Who will know about the notification of a shortage?
At least one additional issue is worth considering: whether the notification information about the shortage of the supply of a medicine will be publically available information. Neither the Bill nor the EM makes this clear.
Certainly the Medicines Watch List itself (which may trigger notification requirements and impact timelines) will be public (as it is a legislative instrument). In addition, the EM implies that the information about supply shortages will be made publically available, since it states that the purpose of making reporting mandatory is "to enable public communication to those impacted, alternative supplies to be accessed and timely discussion by the TGA with the affected sponsor and, separately, other suppliers, regarding suitable therapeutic alternatives".
Public communication of all notifications of potential shortages (if that is what will occur) have the potential to affect health care professionals' prescribing decisions.

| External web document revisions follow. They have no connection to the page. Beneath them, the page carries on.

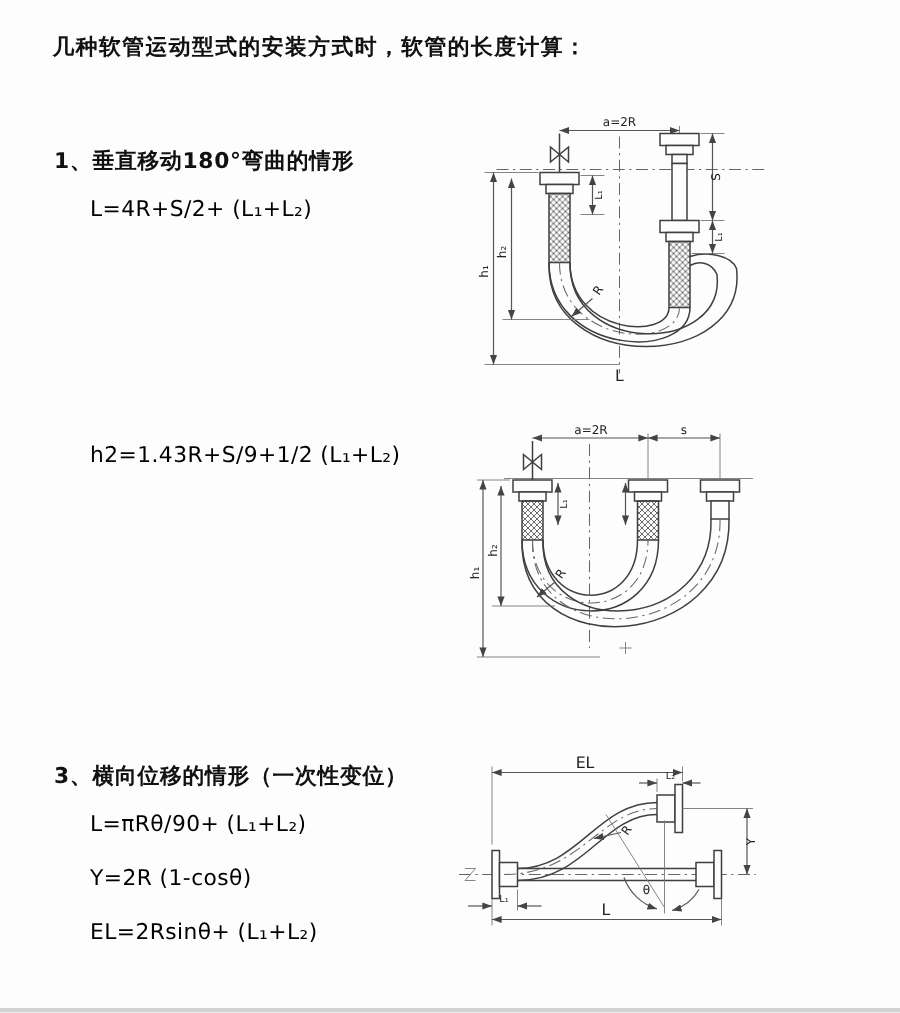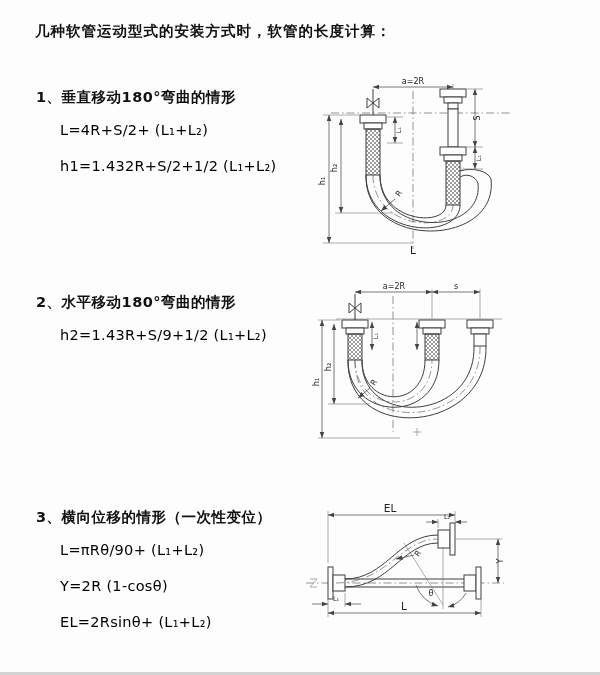--- a/index.html
+++ b/index.html
@@ -13,7 +13,7 @@
     font-size:14.5px;font-weight:bold;letter-spacing:1px;color:#111;
   }
   .section{position:absolute;left:36px;width:285px;}
-  .sec1{top:88px;} .sec2{top:293px;} .sec3{top:508px;}
+  .sec1{top:98px;} .sec2{top:293px;} .sec3{top:508px;}
   .sec-heading{font-size:14.5px;font-weight:bold;color:#111;letter-spacing:.5px;margin:0 0 12px 0;}
   .formula{font-size:14.5px;color:#000000;letter-spacing:.3px;line-height:22px;margin:0 0 14px 0;padding-left:24px;white-space:nowrap;}
   .diagram{position:absolute;}

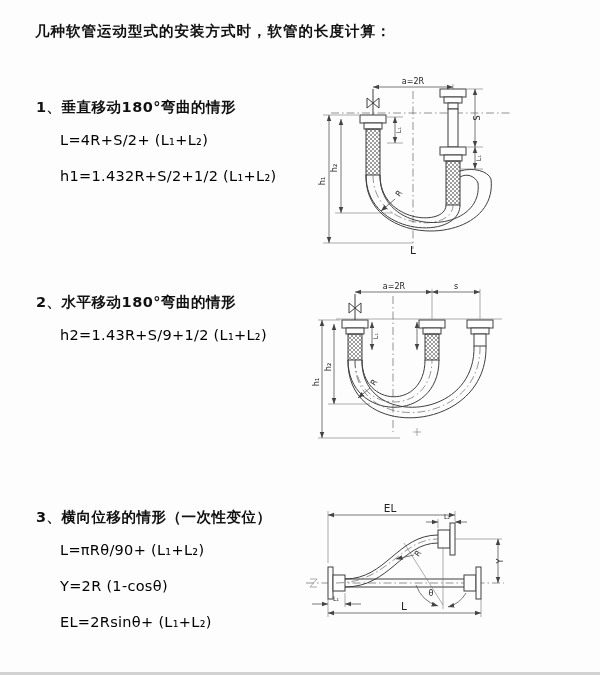--- a/index.html
+++ b/index.html
@@ -42,7 +42,6 @@
   <div class="section sec1">
     <div class="sec-heading">1、垂直移动180°弯曲的情形</div>
     <div class="formula">L=4R+S/2+ (L₁+L₂)</div>
-    <div class="formula">h1=1.432R+S/2+1/2 (L₁+L₂)</div>
   </div>
 
   <div class="diagram d1">

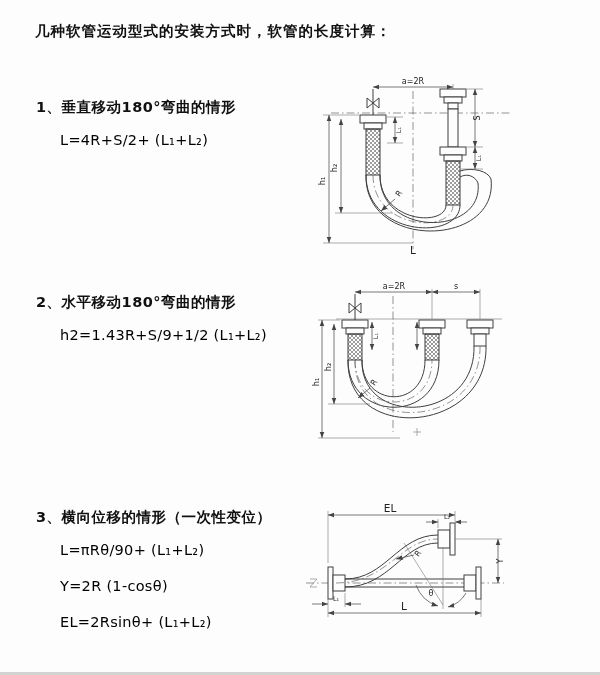--- a/index.html
+++ b/index.html
@@ -121,7 +121,6 @@
   </div>
 
   <div class="section sec2">
-    <div class="sec-heading">2、水平移动180°弯曲的情形</div>
     <div class="formula">h2=1.43R+S/9+1/2 (L₁+L₂)</div>
   </div>
 

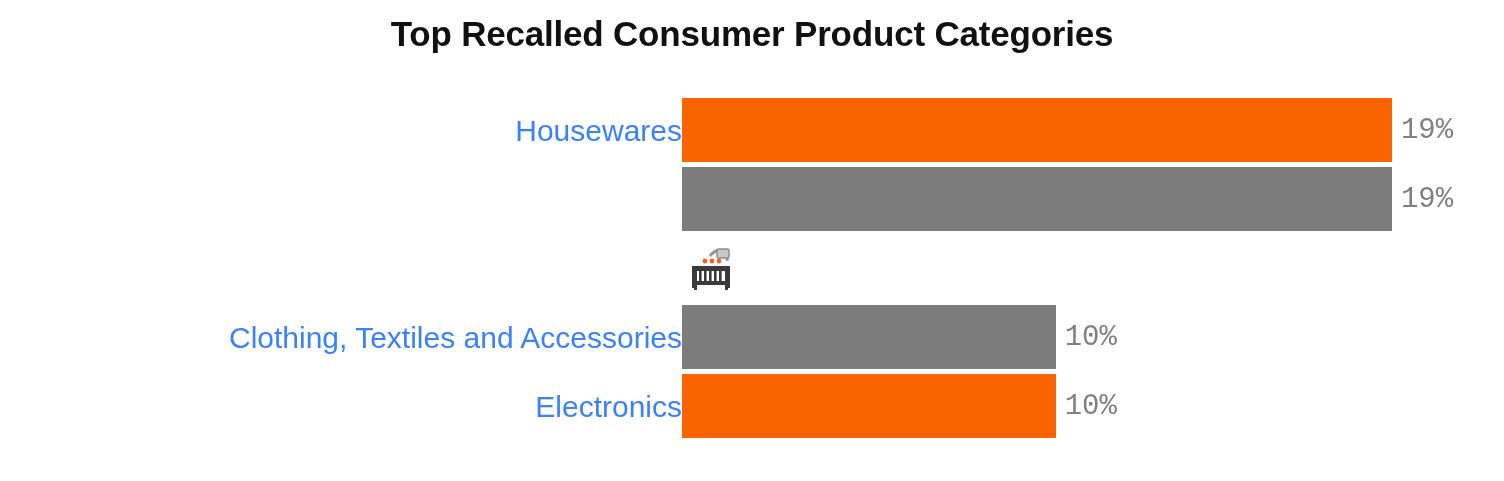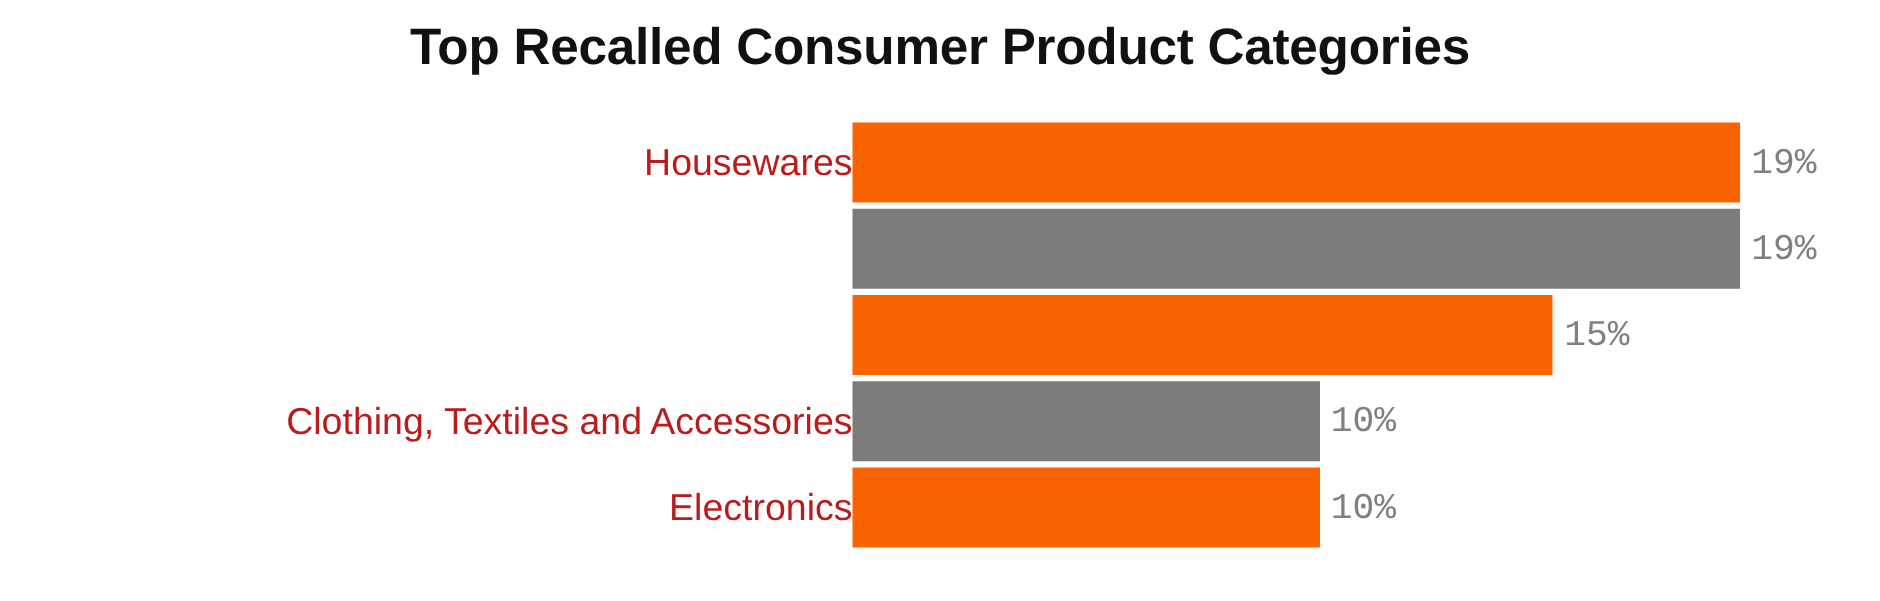--- a/index.html
+++ b/index.html
@@ -25,7 +25,7 @@
     left: 0;
     width: 1504px;
     text-align: center;
-    font-size: 41px;
+    font-size: 35px;
     font-weight: bold;
     color: #111111;
     letter-spacing: -0.2px;

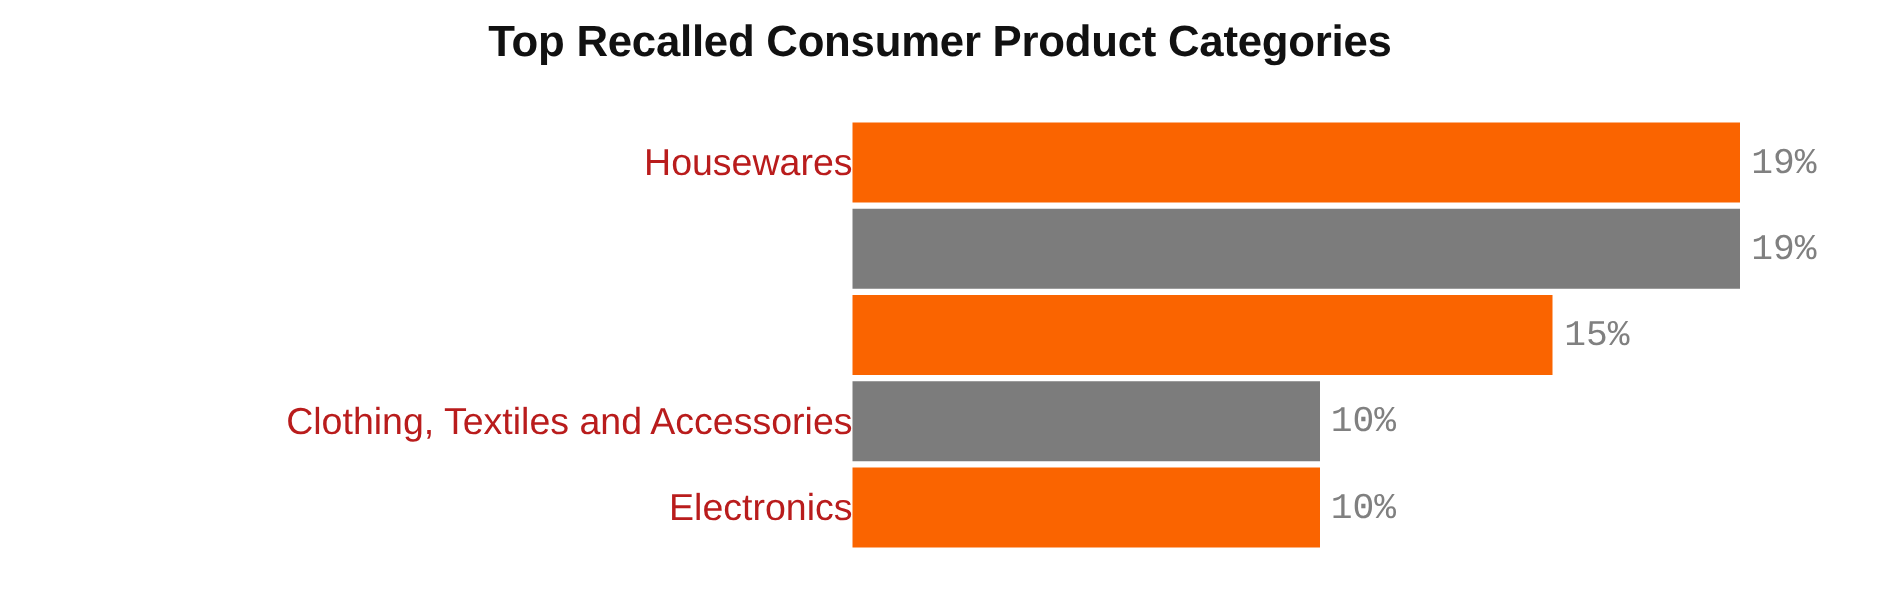--- a/index.html
+++ b/index.html
@@ -54,7 +54,7 @@
   }
   .cat-label {
     font-size: 30px;
-    color: #b91c1c;
+    color: #3b82f6;
     line-height: 1;
   }
   .icon-box {

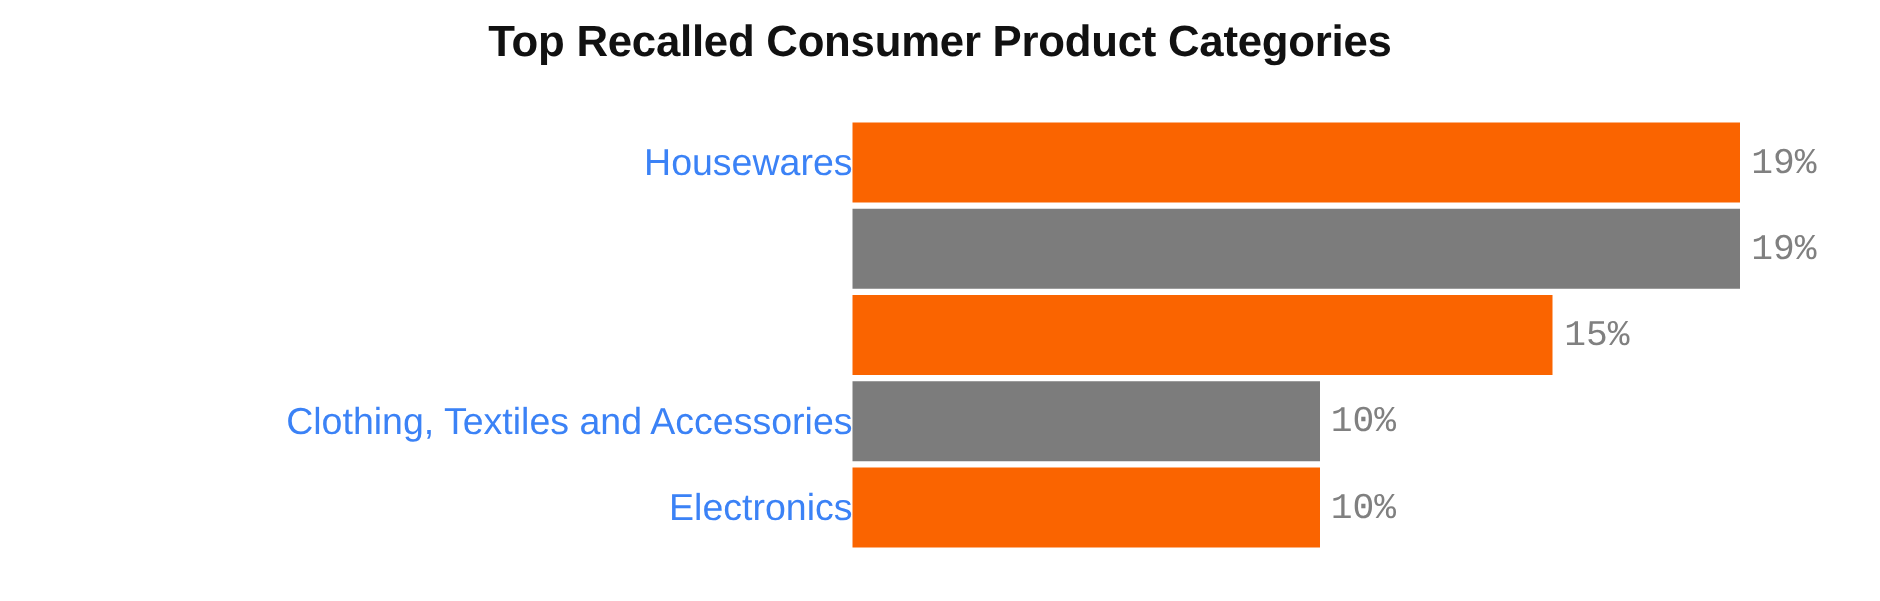--- a/index.html
+++ b/index.html
@@ -165,10 +165,6 @@
           <rect x="39" y="41" width="3" height="5" fill="#3a3a3a"></rect>
         </svg>
       </div>
-      <div class="bar-track">
-        <div class="bar" style="width: 560.455px; background: rgb(250, 100, 0);"></div>
-        <span class="bar-value">15%</span>
-      </div>
     </div>
 
     <div class="row">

If a sponsor notifies a shortage pursuant in accordance with the legislation, it must then be prepared to provide appropriate and accurate information to prescribers about the anticipated shortage and its consequences for patients.
Getting ready for these mandatory reporting requirements
These examples highlight the potential difficulties for sponsors in interpreting timing and process of the new notification scheme. Sponsors should consider reviewing any internal processes set up to assess shortages and discontinuation of medicines to ensure compliance with the new scheme when it comes into effect on 1 January 2019.